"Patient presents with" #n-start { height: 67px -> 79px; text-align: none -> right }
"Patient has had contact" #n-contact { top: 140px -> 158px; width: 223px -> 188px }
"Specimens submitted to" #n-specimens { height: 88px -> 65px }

* * *

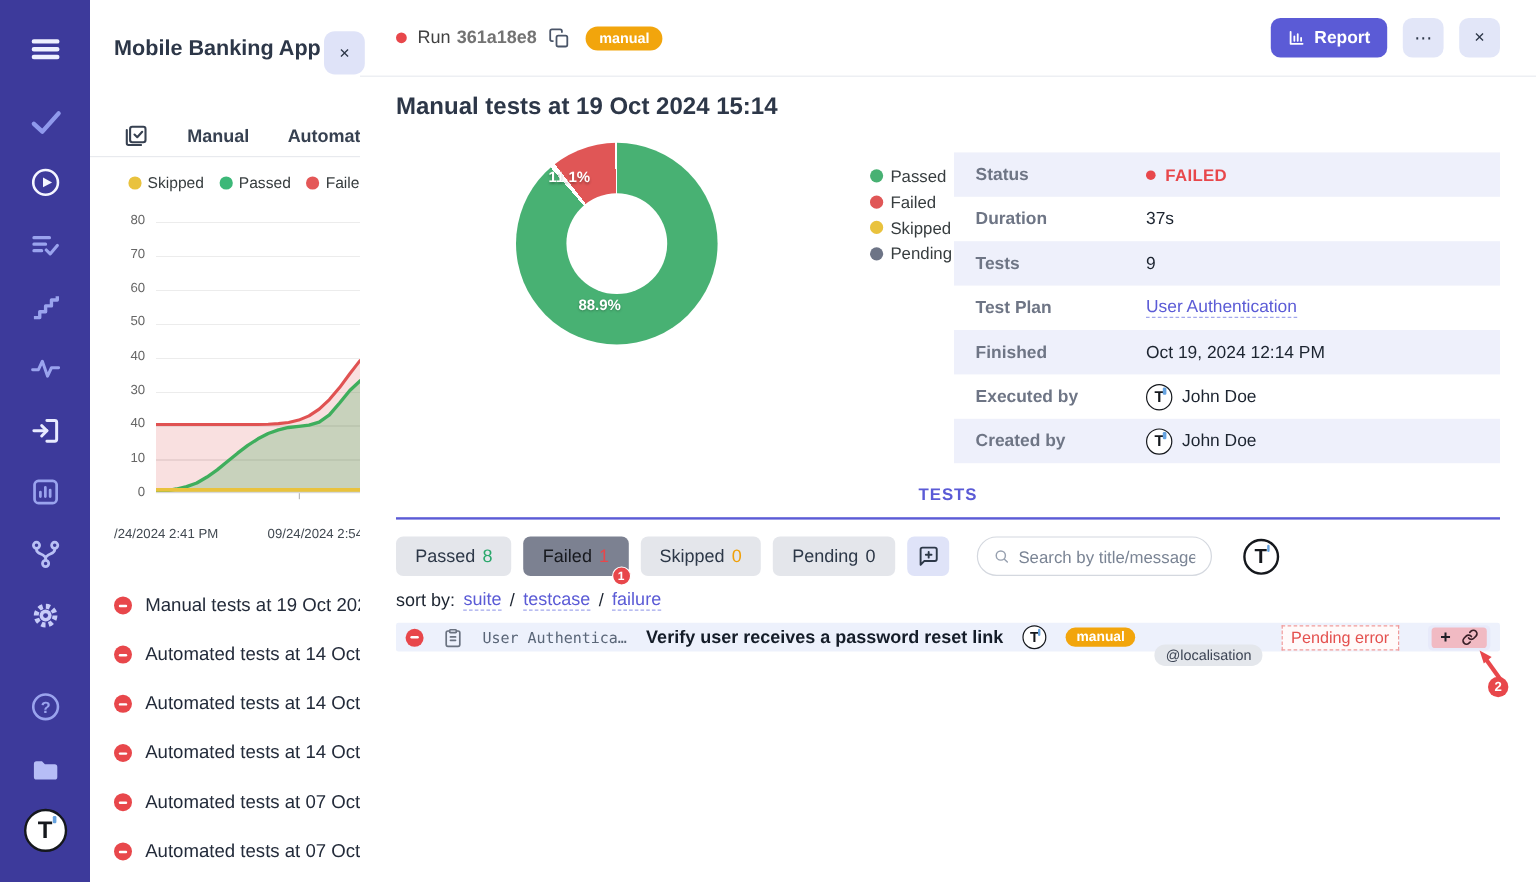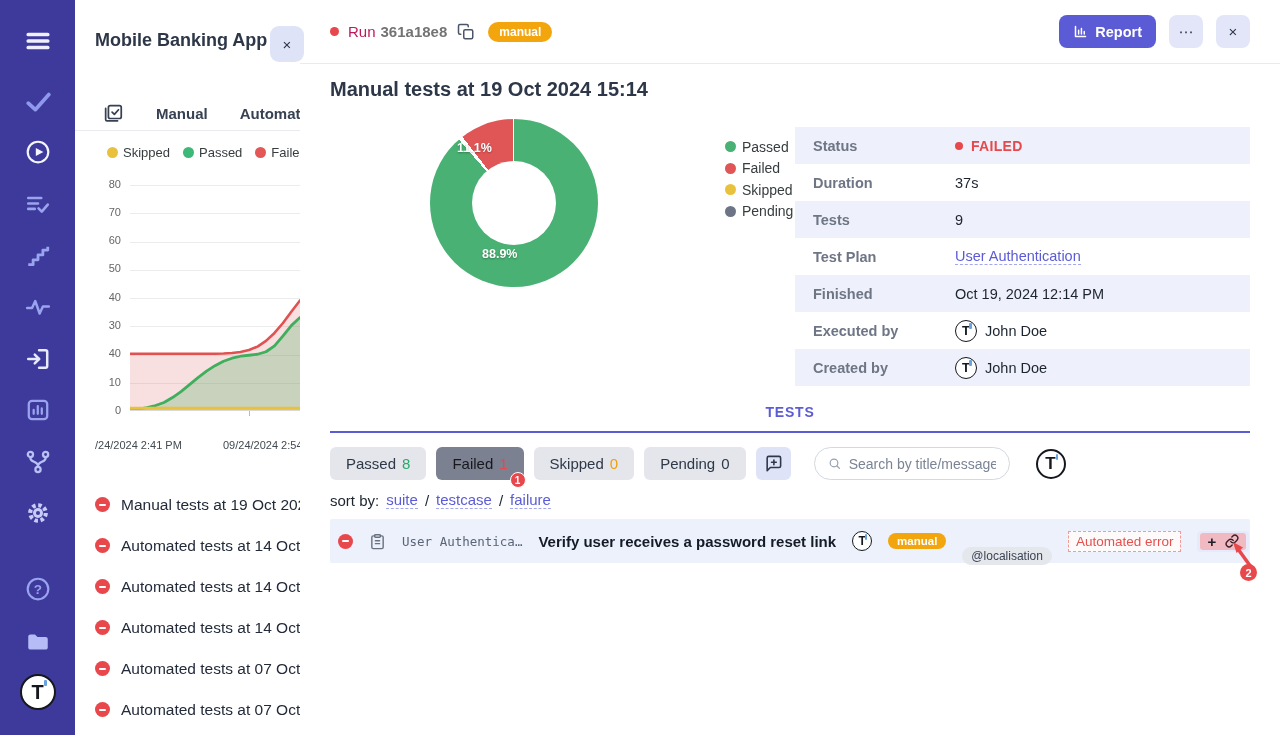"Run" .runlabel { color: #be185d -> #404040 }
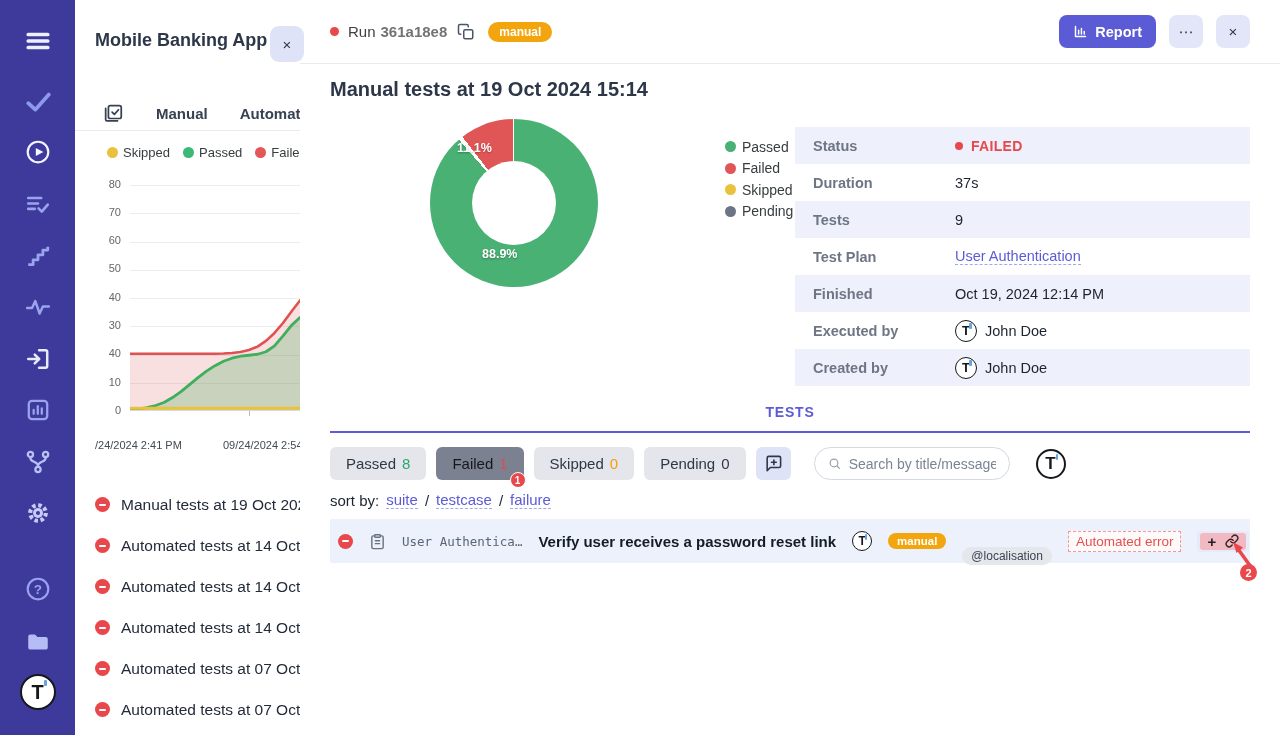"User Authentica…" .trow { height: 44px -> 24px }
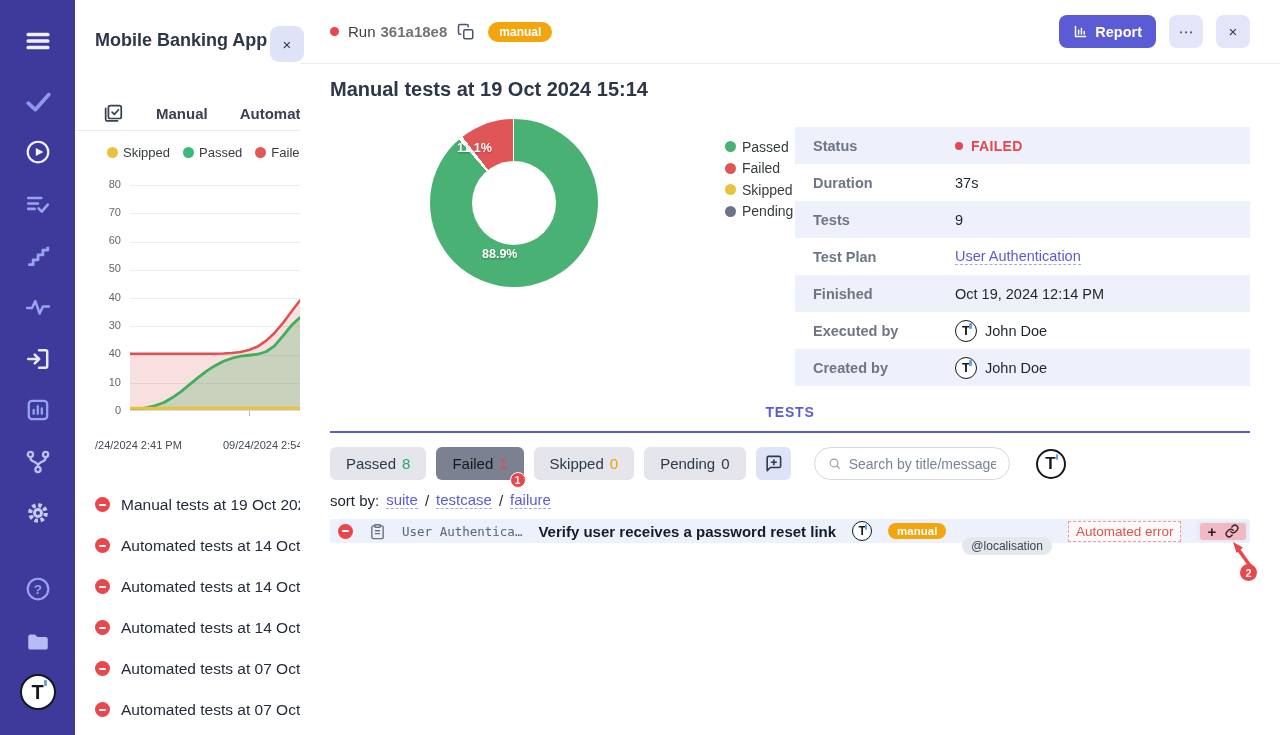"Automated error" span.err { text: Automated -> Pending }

** Exercise **
Scan the listing above for the line that has "height: 67px ->", then copy exactly from that line through the line that has "height: 88px ->".

** Reply **
"Patient presents with" #n-start { height: 67px -> 79px; text-align: none -> right }
"Patient has had contact" #n-contact { top: 140px -> 158px; width: 223px -> 188px }
"Specimens submitted to" #n-specimens { height: 88px -> 65px }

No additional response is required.